Links with a no follow attribute do have some value, it won't do anything for PageRank but it's social proof. I haven't done the test but others did; it pushes someone higher in the search rankings. Hundreds of no follow links were needed. I'm not sure that's always the case. Let's hope not because my local plumber is never going to get that. Nor does he care.
That being said, I think Google has its own internal Klout system.
"With startups and side projects, isn't the end result of this sort of thing that people have to create blogs/guides/content that is outside their core focus?"
You're right. But it has to somehow relate to what your start up is doing, otherwise it won't get you a lot of traffic, nor will it do a lot to push you higher in the search rankings.
My point with that last line was that it can just distract from what we should all be working on. For small clients of mine, it's not a successful pitch (spend hours writing a blog, it might help with Google) and can often favour directories and so on.
Knowing a fair number of local tradesmen and professionals with a keen interest in marketing via the internet, I've observed the answer to be paid traffic.
If you're genuinely good at a much-needed trade, ROI-positive conversion funnels for tightly-optimised keywords are much easier to set up than for most Web entrepreneurs.
The author lays out the basics well and anyone building a business on the internet should know at least this much. With these practices in place when you need to hire a professional for SEO optimization you will already be half way there.

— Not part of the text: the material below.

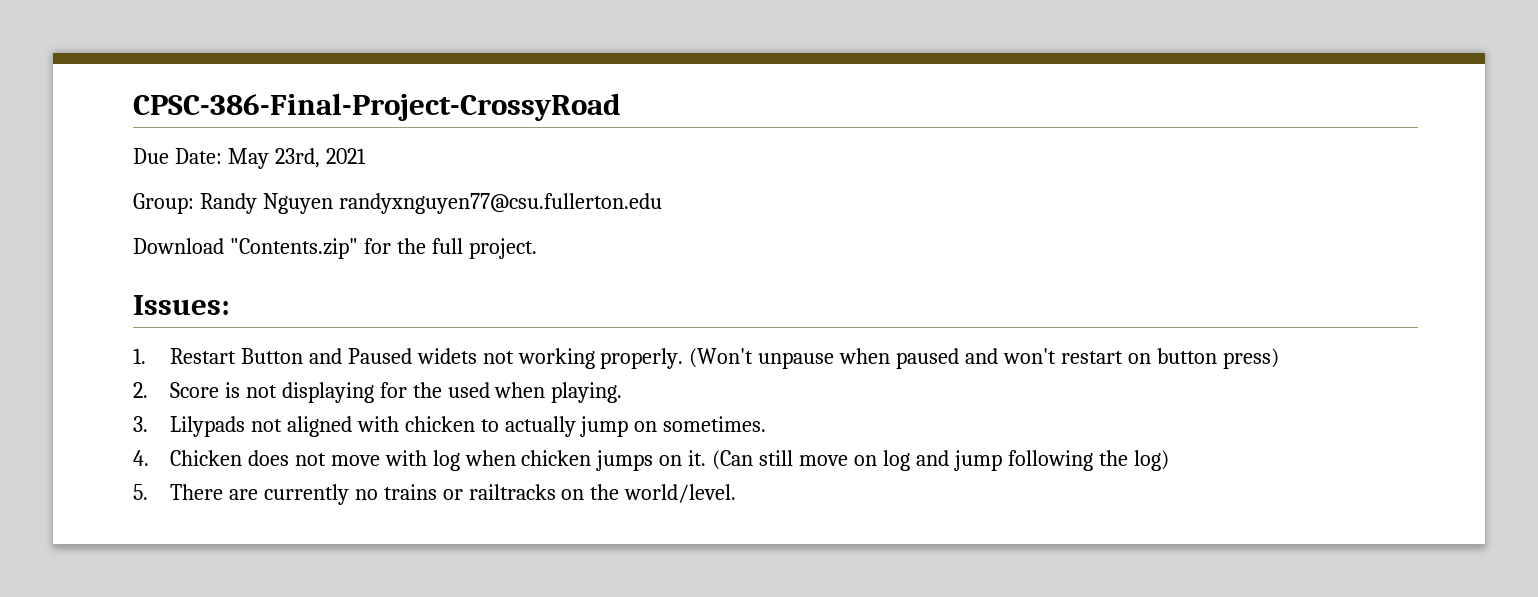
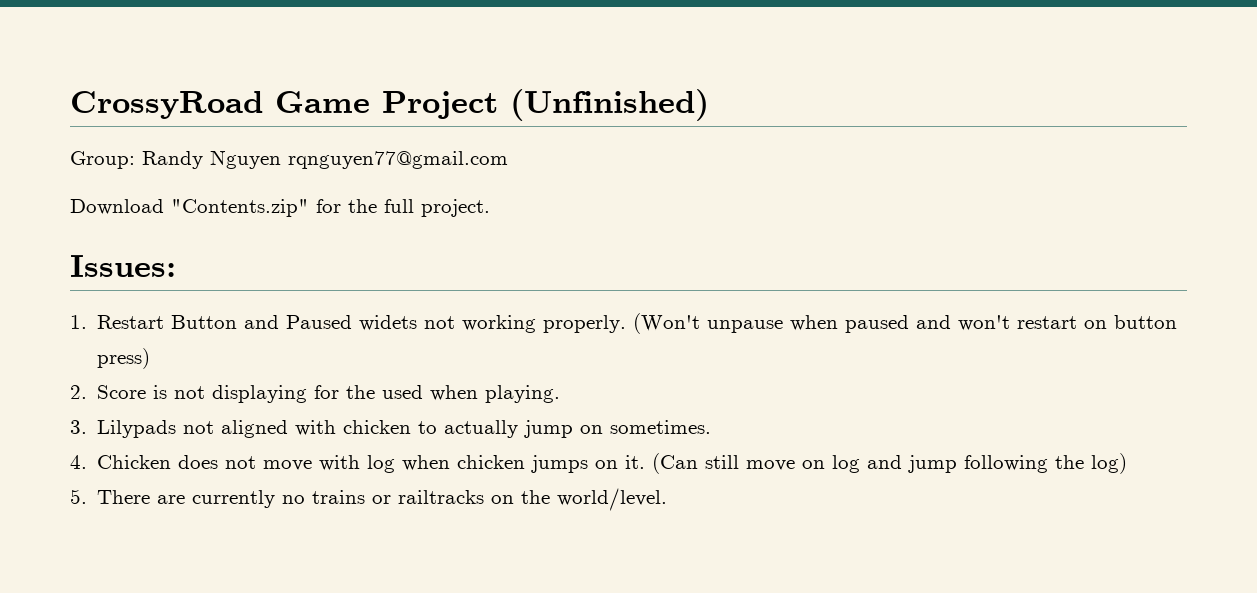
[133,93,621,121] [133,148,366,169] CPSC-386-Final-Project-CrossyRoad // Due Date: May 23rd, 2021 -> [70,89,709,121] CrossyRoad Game Project (Unfinished)
[338,193,662,214] randyxnguyen77@csu.fullerton.edu -> [288,151,508,169] rqnguyen77@gmail.com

I find the hardest thing about outsourcing SEO is that it really does start with the content, and you shouldn't outsource that. It is important to identify your keywords and focus on using them properly when writing this content. Good content, with a fine balance of writing for bots and humans, is very important. Good SEO copy is not the same as how we were taught to write an essay in college (or High School.) It should not be as verbose and takes a little getting used to writing in that style. Use keywords like you would salt, enough but not too much, and in everything.
The author makes some easy to implement suggestions. However perfecting these methods takes time and skill. Growing traffic organically through SEO alone is tough. Kudos to those that do it well. However search engines are unforgiving on seo abuses.
Though these are solid points I disagree writing compelling content is enough to garner links. First for some niches its rare for people to link to you, second by default you are a nobody.. Unless you already got tons of influencers who are subscribers or followers, most compelling content end up in a black hole.
I know google tells you differently but in most cases you have to be active and pimp your content. Like what Priconomics is doing here.
This article was written for bots just as much as it was for humans. Check out the relationship of the links and keywords. The string "price guide" is found 10 times, and always as a direct anchor text or near a link to the author's site.
That's not a bad thing, these guys are doing it right. Listen to their advice.
A lot of SEO knowledge is about knowing what not to do. Don't create copies of the same content across multiple pages, and if you do, choose a canonical version. Don't exclude important directories in robots.txt, but do exclude wasteful pages like calendar pages (often there is a new page every day from Jan 1, 1970 forward).
If you're a Jim's Plumbing site, you should be okay following your advice. If you're a giant site with many pages to index, you need to focus on structure. The flow of pages is important, and it's more than setting up breadcrumbs and pretty URLs. This kind of problem needs to be looked at when building a site, you can't just drop some code in after you've launched.